• WORK TO COMPLETE:
Which of the lines below hold "However"? Please return each one.

• DATA PROVIDED:
:::::
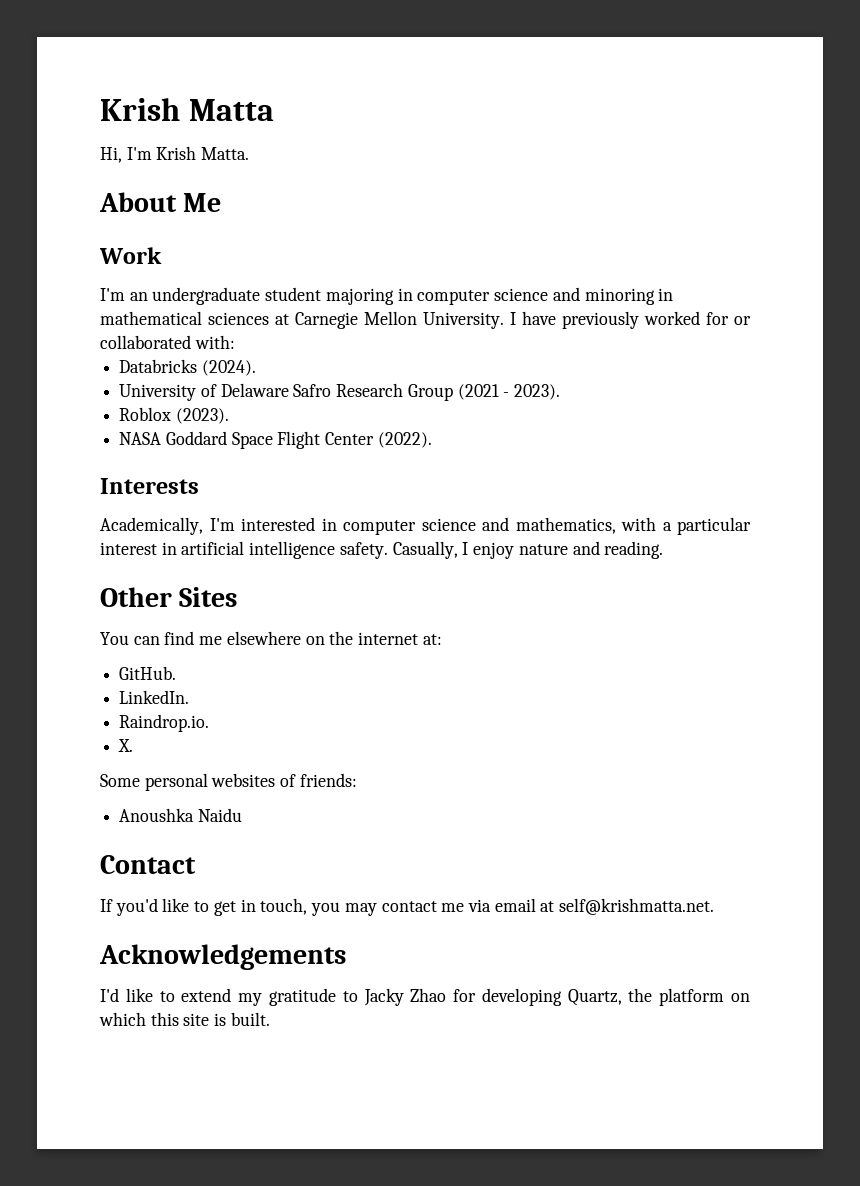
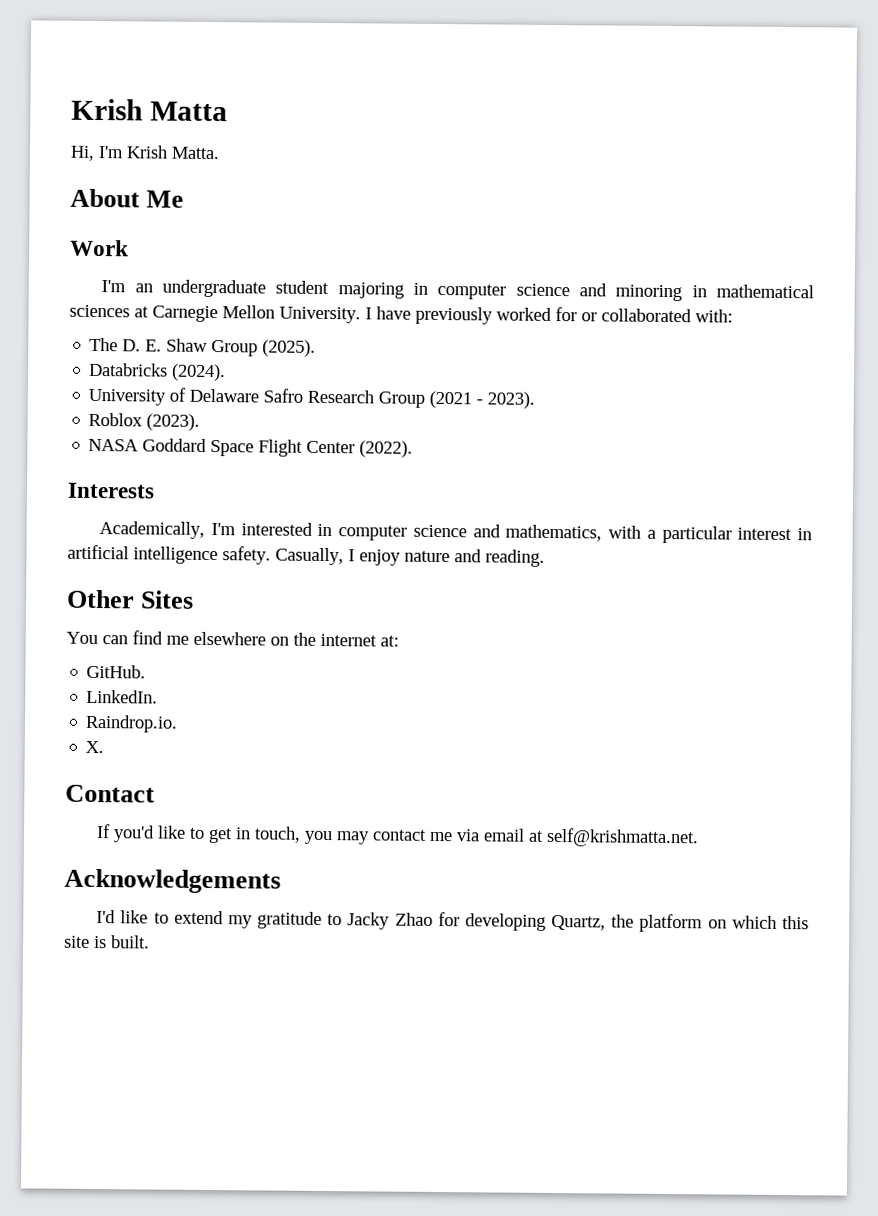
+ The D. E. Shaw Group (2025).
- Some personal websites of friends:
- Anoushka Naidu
:::::
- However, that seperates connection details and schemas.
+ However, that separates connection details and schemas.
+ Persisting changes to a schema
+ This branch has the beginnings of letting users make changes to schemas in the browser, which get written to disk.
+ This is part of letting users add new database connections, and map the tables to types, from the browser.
:::::
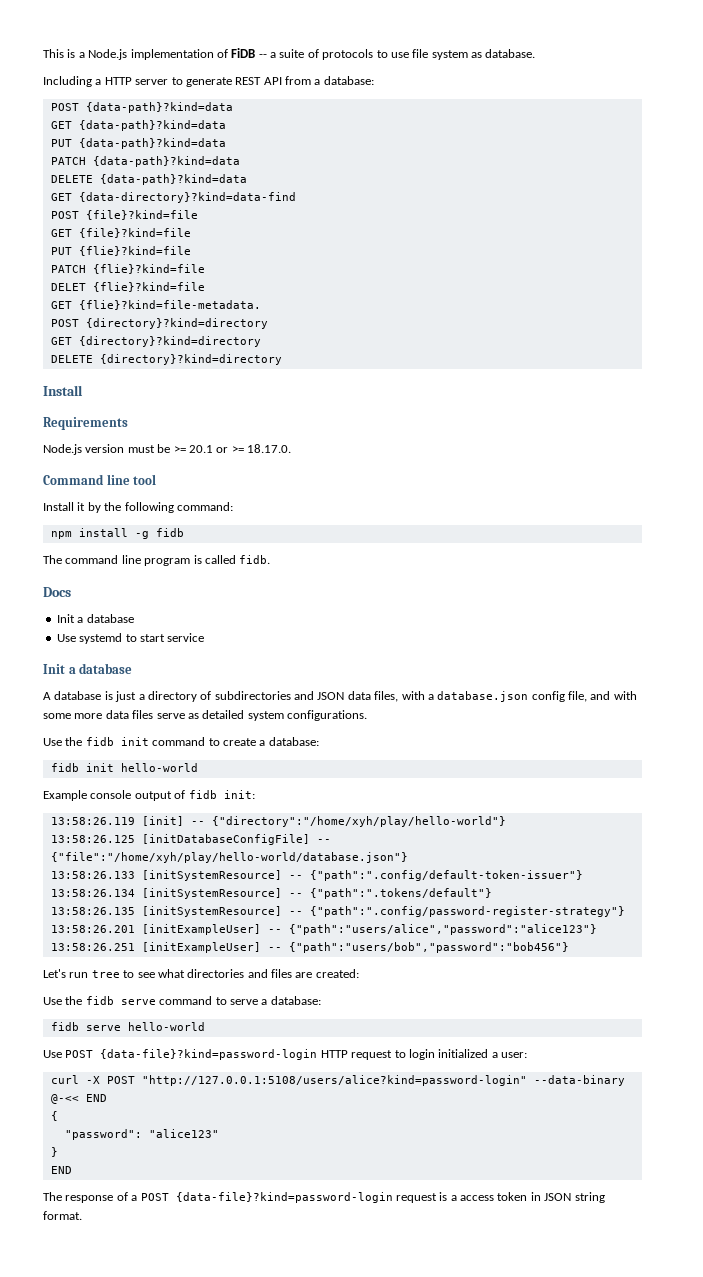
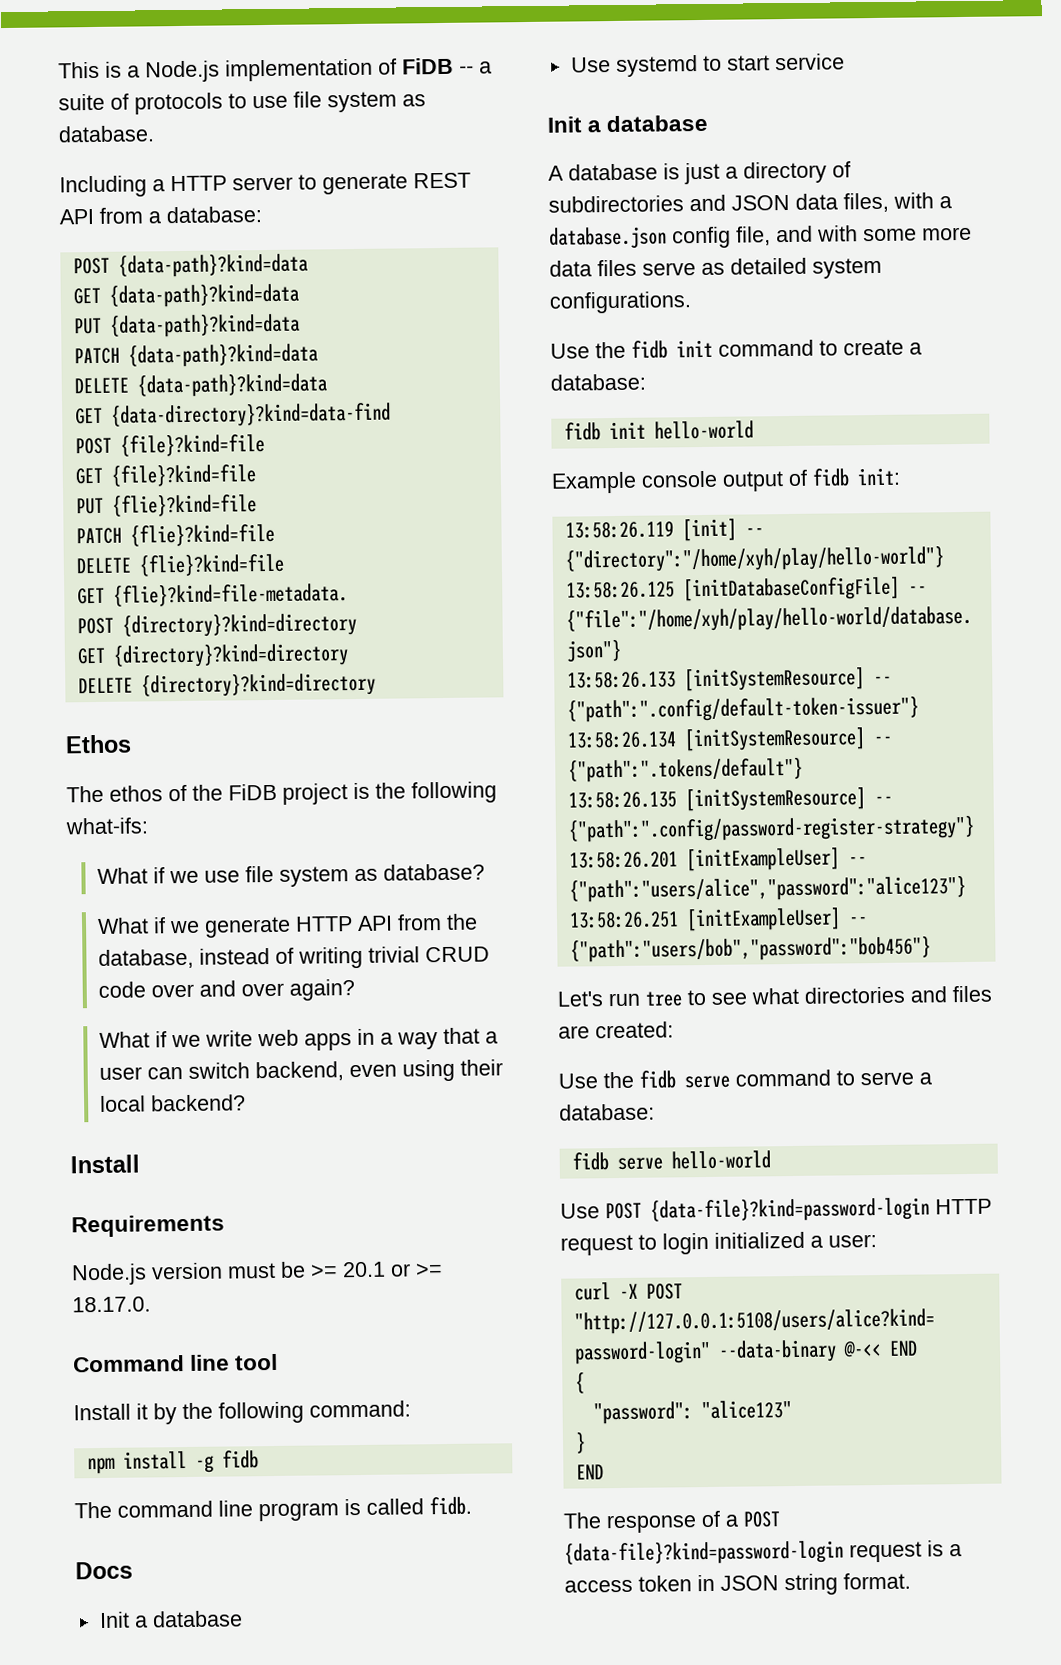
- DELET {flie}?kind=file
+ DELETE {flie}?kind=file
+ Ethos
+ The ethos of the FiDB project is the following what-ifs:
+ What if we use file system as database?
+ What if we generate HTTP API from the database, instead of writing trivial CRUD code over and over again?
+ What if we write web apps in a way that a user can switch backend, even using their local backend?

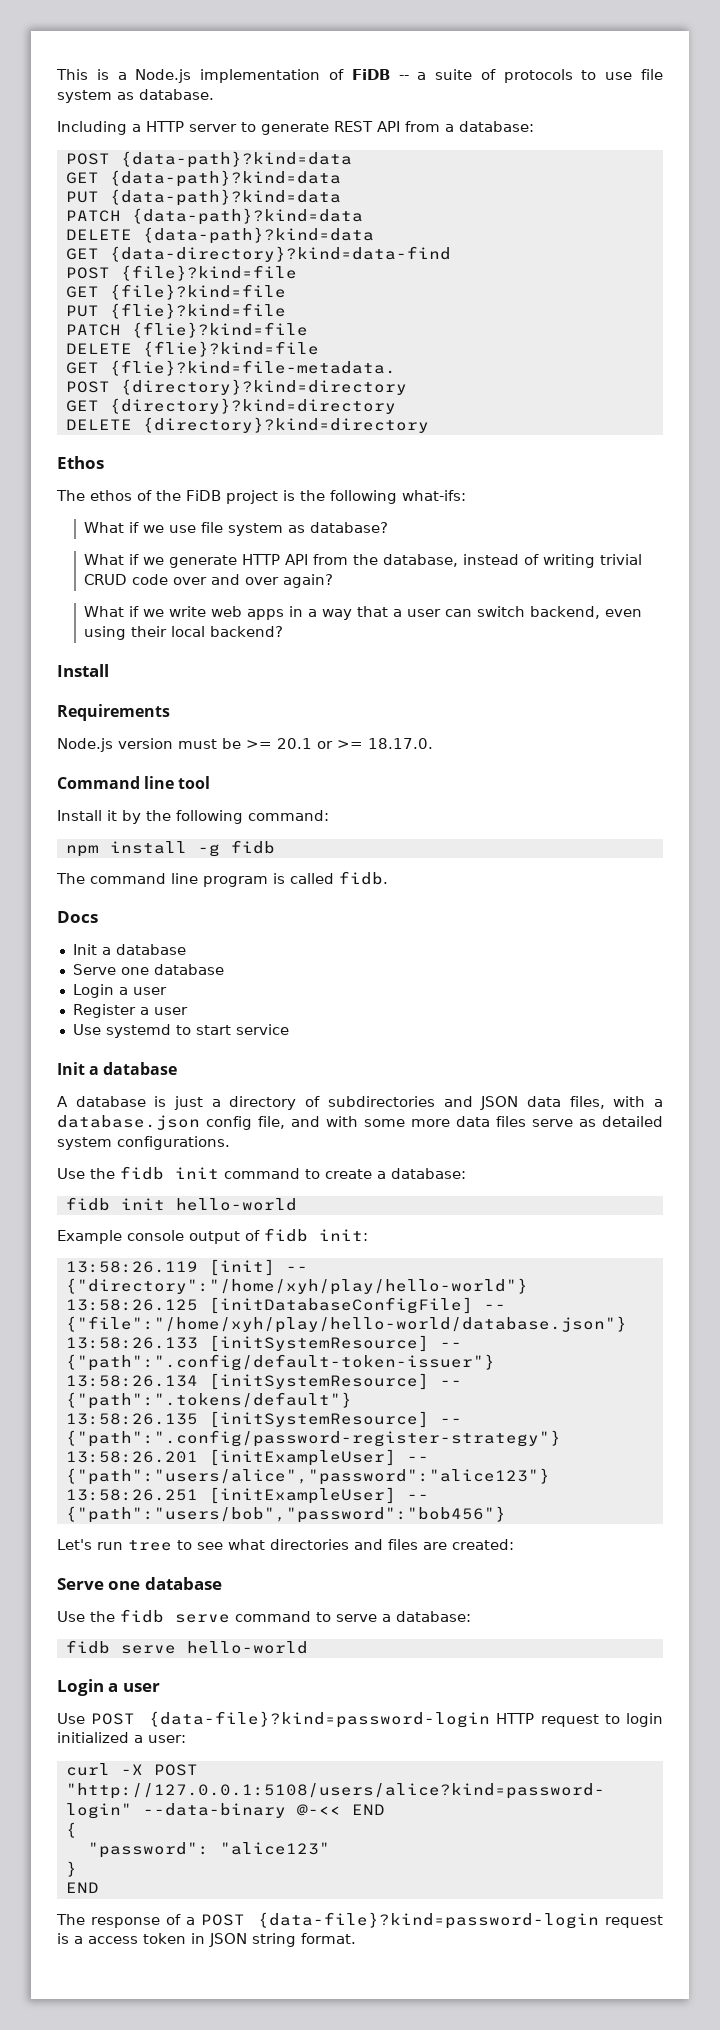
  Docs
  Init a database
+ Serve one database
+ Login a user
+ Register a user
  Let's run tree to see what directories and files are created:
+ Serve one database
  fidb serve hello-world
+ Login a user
:::::
• COMPLETED EXERCISE:
- However, that seperates connection details and schemas.
+ However, that separates connection details and schemas.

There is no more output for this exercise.